Generating Image Based Song Recommendations with Google Gemini and Spotify APIs

Posted: May 05, 2024

As a fun exploration, I wanted to challenge myself to build a GenAI enabled application. In this project, I created a basic NextJS application to integrate Google Gemini’s image recognition functionality with Spotify’s music library and search functionality.
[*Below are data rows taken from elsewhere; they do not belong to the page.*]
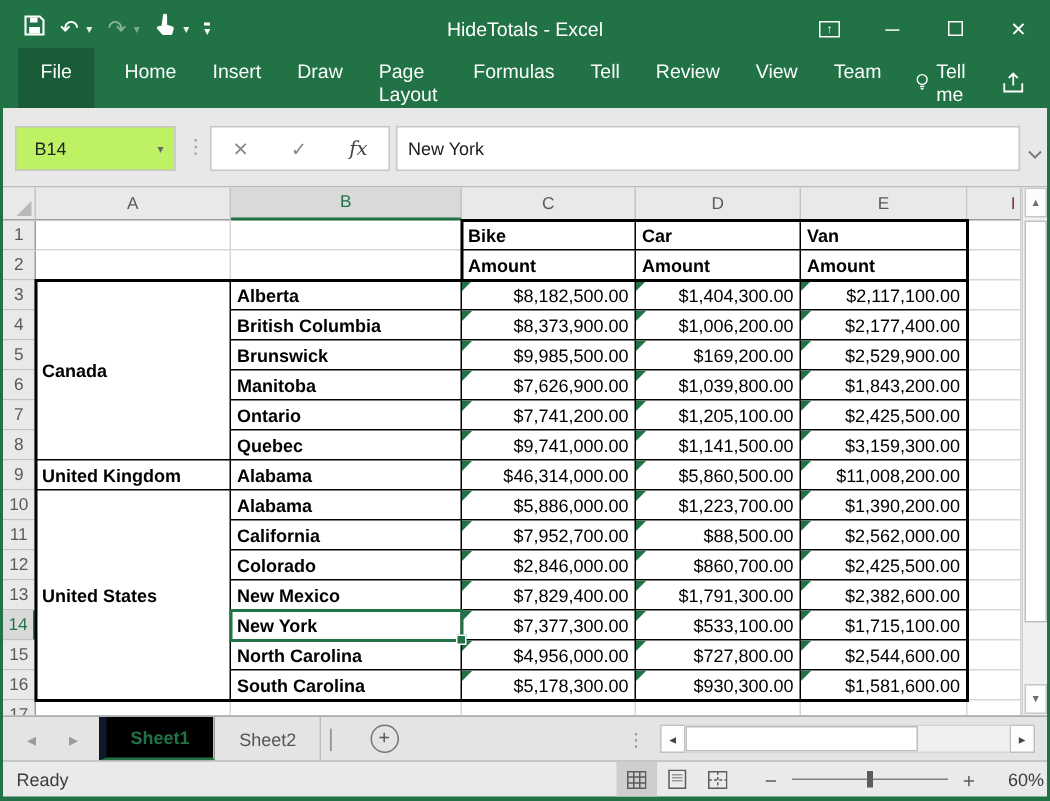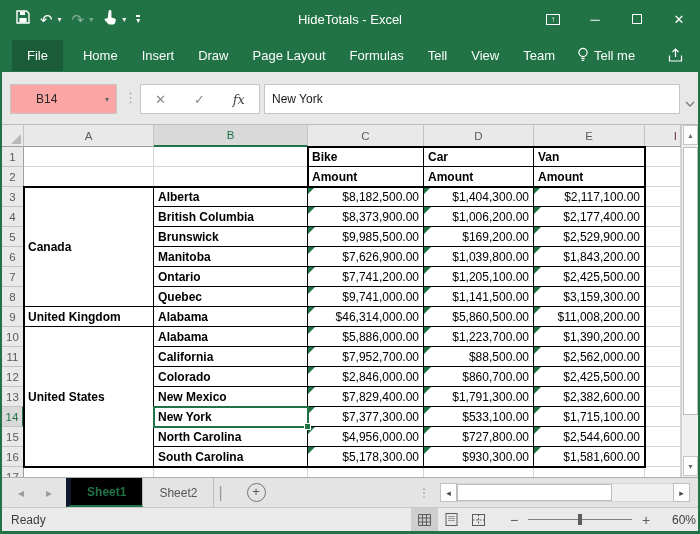--- a/index.html
+++ b/index.html
@@ -143,6 +143,7 @@
         <div class="rtab">Page Layout</div>
         <div class="rtab">Formulas</div>
         <div class="rtab">Tell</div>
+        <div class="rtab">Review</div>
         <div class="rtab">View</div>
         <div class="rtab">Team</div>
       </span>

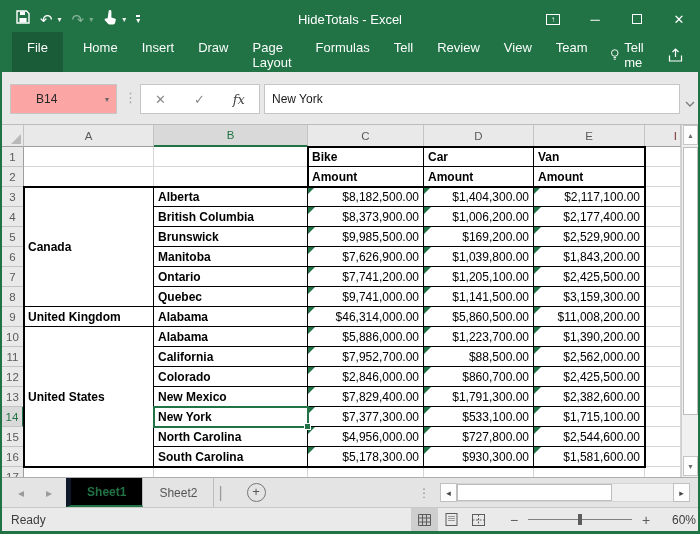--- a/index.html
+++ b/index.html
@@ -30,7 +30,7 @@
 
   
   .formulabar{left:2px;top:72px;width:696px;height:53px;background:#e8e8e8;border-bottom:1px solid #bcbcbc;}
-  .namebox{left:8px;top:12px;width:107px;height:30px;background:#fca5a5;border:1px solid #c6c6c6;display:flex;align-items:center;font-size:12px;color:#262626;padding-left:25px;}
+  .namebox{left:8px;top:12px;width:107px;height:30px;background:#bef264;border:1px solid #c6c6c6;display:flex;align-items:center;font-size:12px;color:#262626;padding-left:12px;}
   .namebox .caret{margin-left:auto;margin-right:7px;color:#666;}
   .fdots{left:122px;top:18px;color:#a0a0a0;font-size:13px;}
   .fxbox{left:138px;top:12px;width:120px;height:30px;background:#fff;border:1px solid #c6c6c6;display:flex;align-items:center;justify-content:space-around;color:#8a8a8a;font-size:13px;}

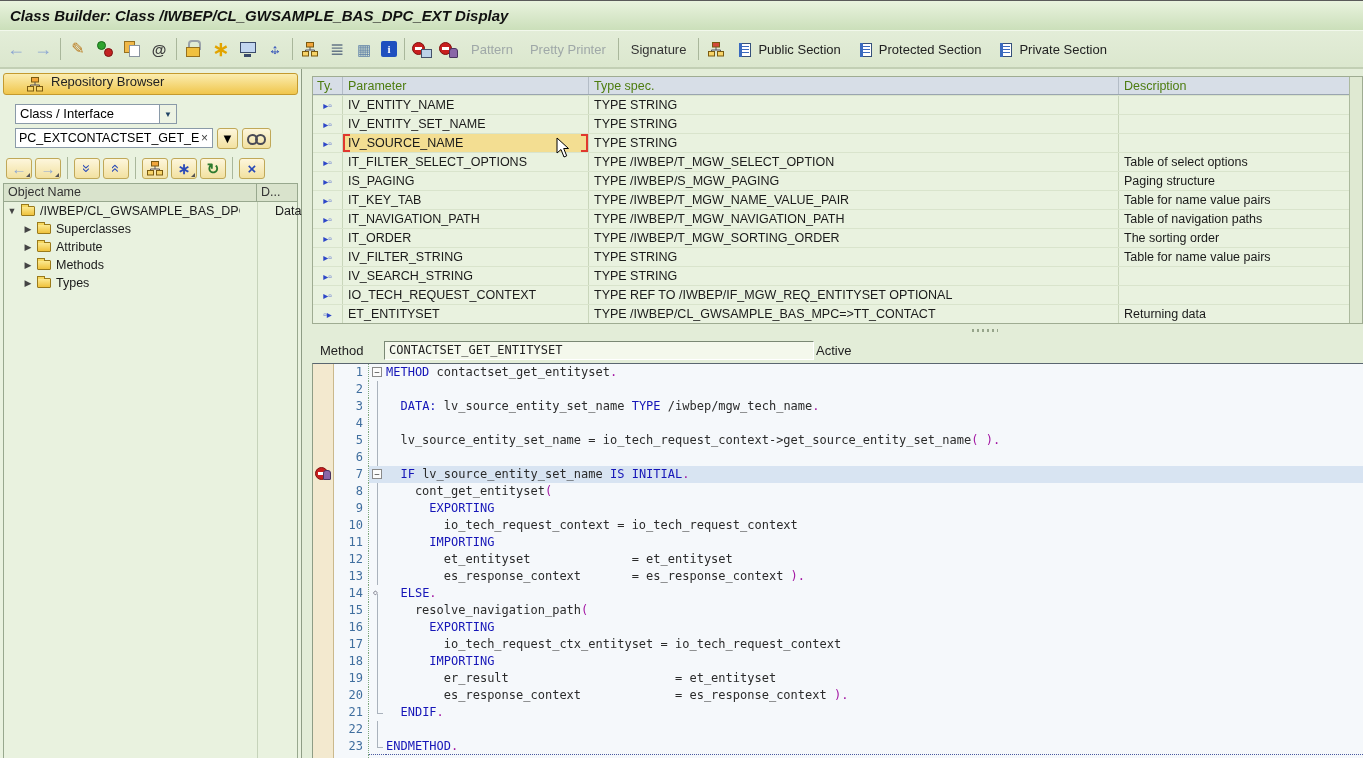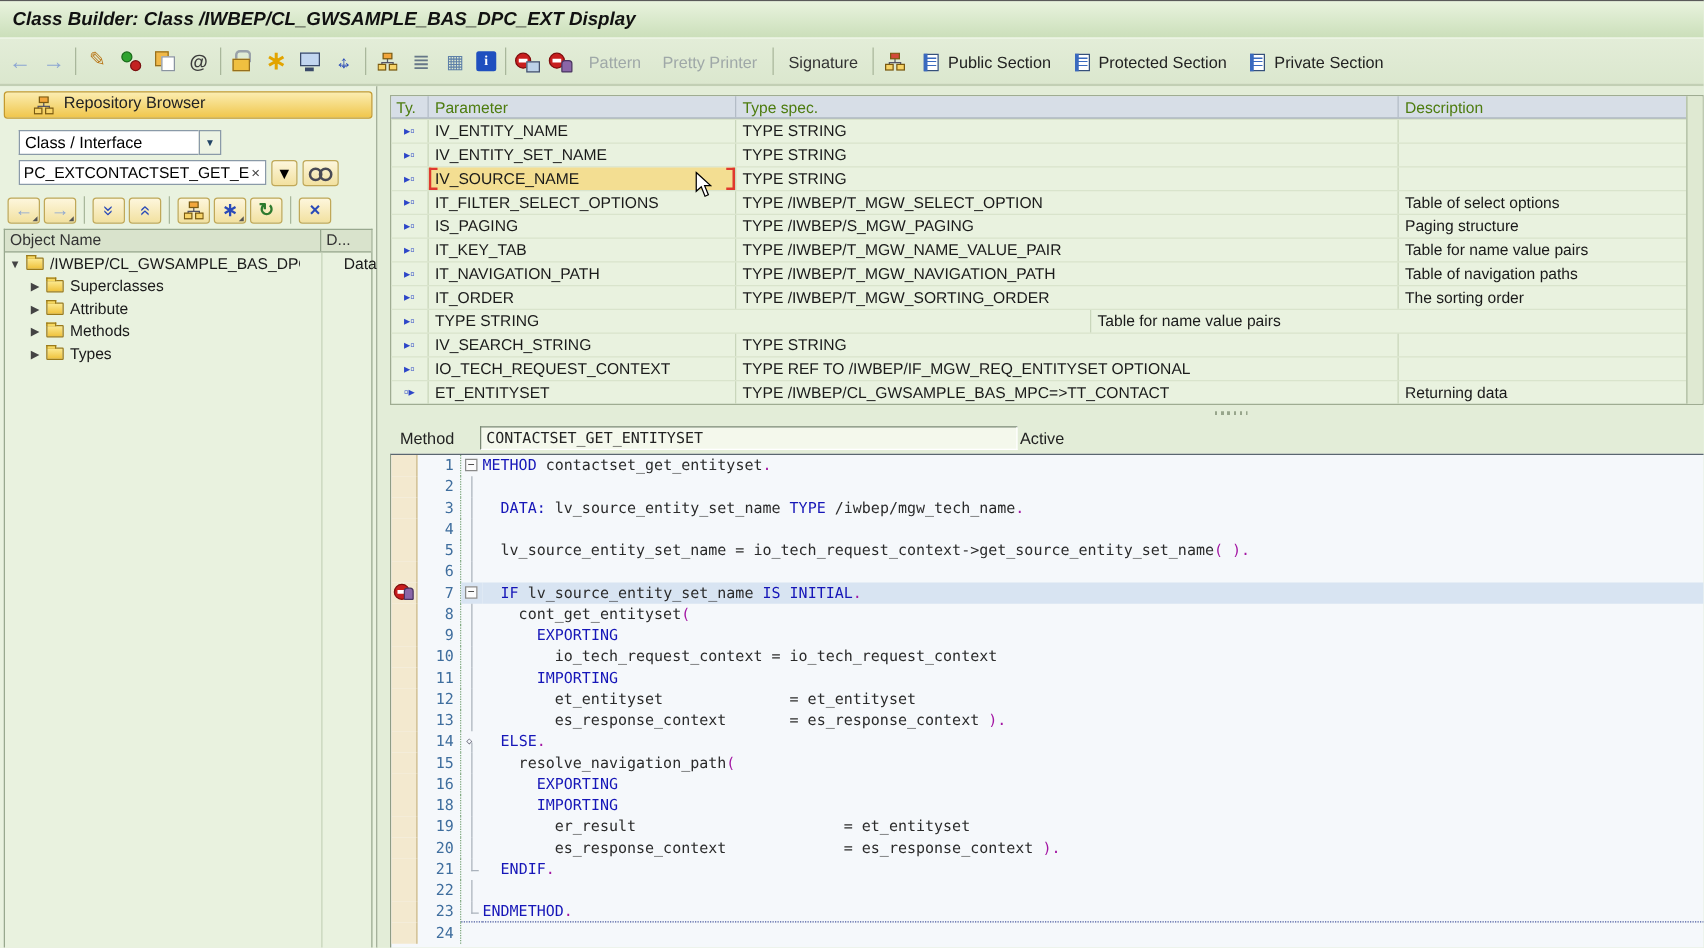--- a/index.html
+++ b/index.html
@@ -398,6 +398,7 @@
             <div class="c-ty">
               <span class="tyico">▸▫</span>
             </div>
+            <div class="c-par">IV_FILTER_STRING</div>
             <div class="c-typ">TYPE STRING</div>
             <div class="c-desc">Table for name value pairs</div>
           </div>

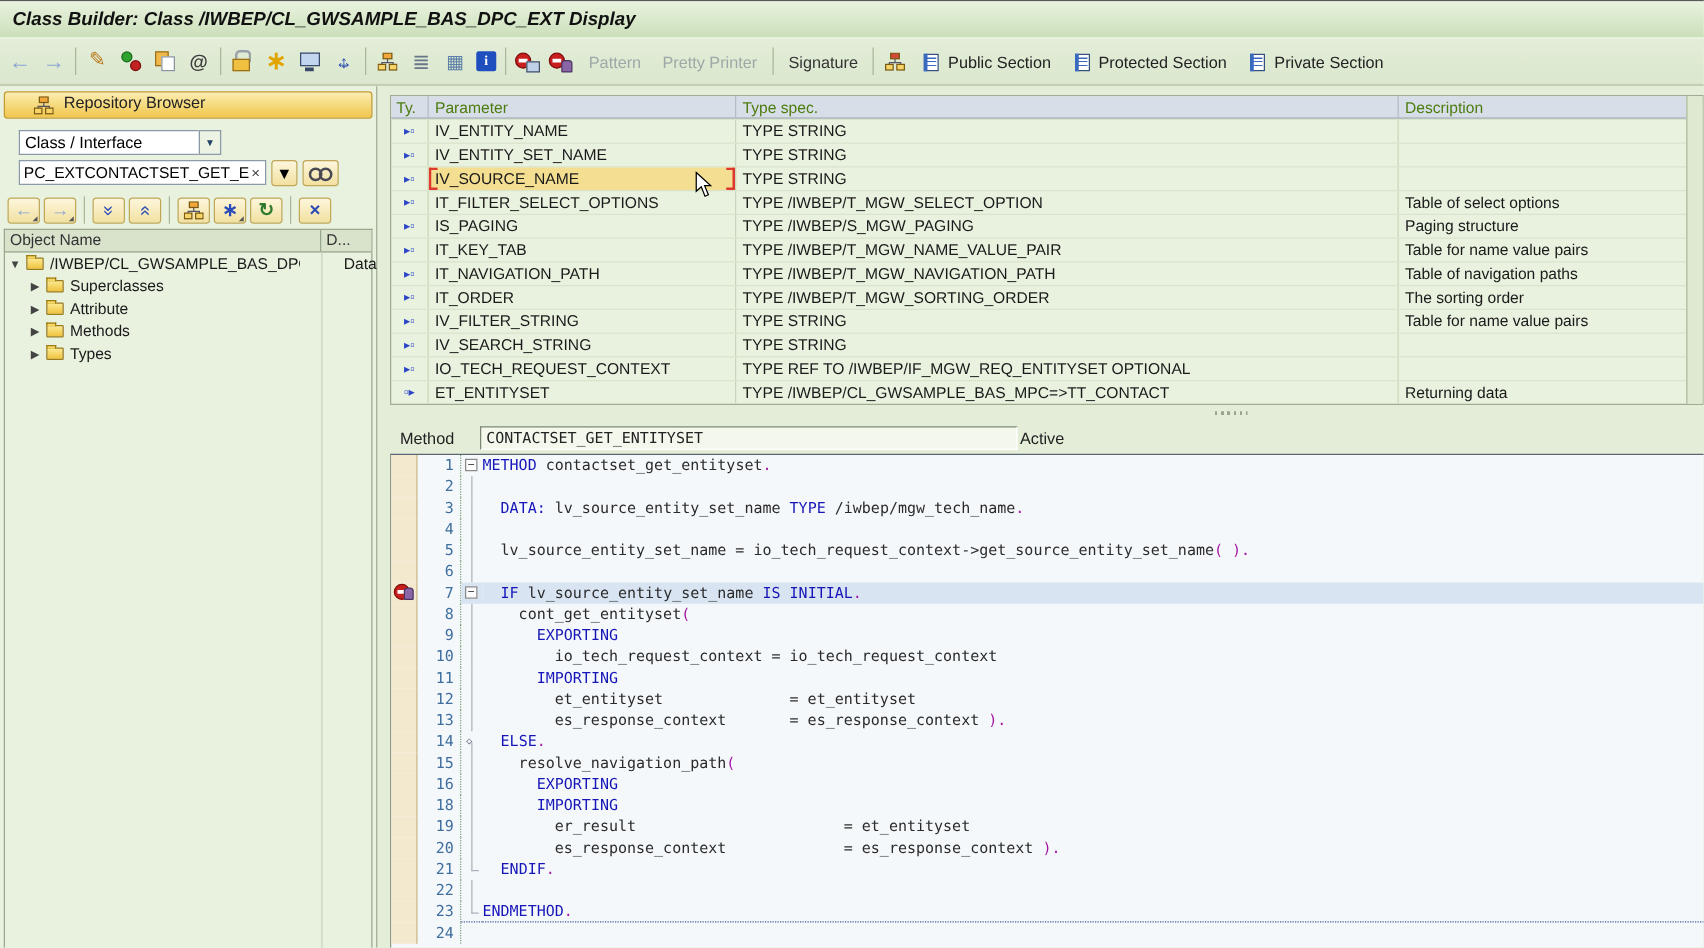--- a/index.html
+++ b/index.html
@@ -542,6 +542,12 @@
         </div>
         <div class="eline">
           <div class="e-margin"></div>
+          <div class="e-num">17</div>
+          <div class="e-fold f-v"></div>
+          <div class="e-code"><span class="t-n">        io_tech_request_ctx_entityset = io_tech_request_context</span></div>
+        </div>
+        <div class="eline">
+          <div class="e-margin"></div>
           <div class="e-num">18</div>
           <div class="e-fold f-v"></div>
           <div class="e-code"><span class="t-n">      </span><span class="t-k">IMPORTING</span></div>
This article will walk through the key components of this project. All code is available on my Github at tjm165/gemini-spotify-recommendation.

Demo Screenshot

An image from Notion

Technology Choices

There are two note worthy choices to the technology that I selected.

API Tokens

As stated in the title, this project integrates with the Google Gemini and Spotify APIs. At the time of writing this article, both these APIs are free to use.

Google Gemini Integration

The core AI functionality works by sending a prompted and image to Google Gemini. I needed to Gemini to respond with song recommendations in an upon JSON format. After some experimentation I found that the following prompt would accomplish my goal

You are an assistant that generates JSON.
You always return JSON with no additional text. 
Please Generate a list of 5 songs in JSON format. 
The songs should relate to this image. 
Use the format like this example 
Example: {"recommendations": ["Song - Artist", "Song - Artist", ...]}.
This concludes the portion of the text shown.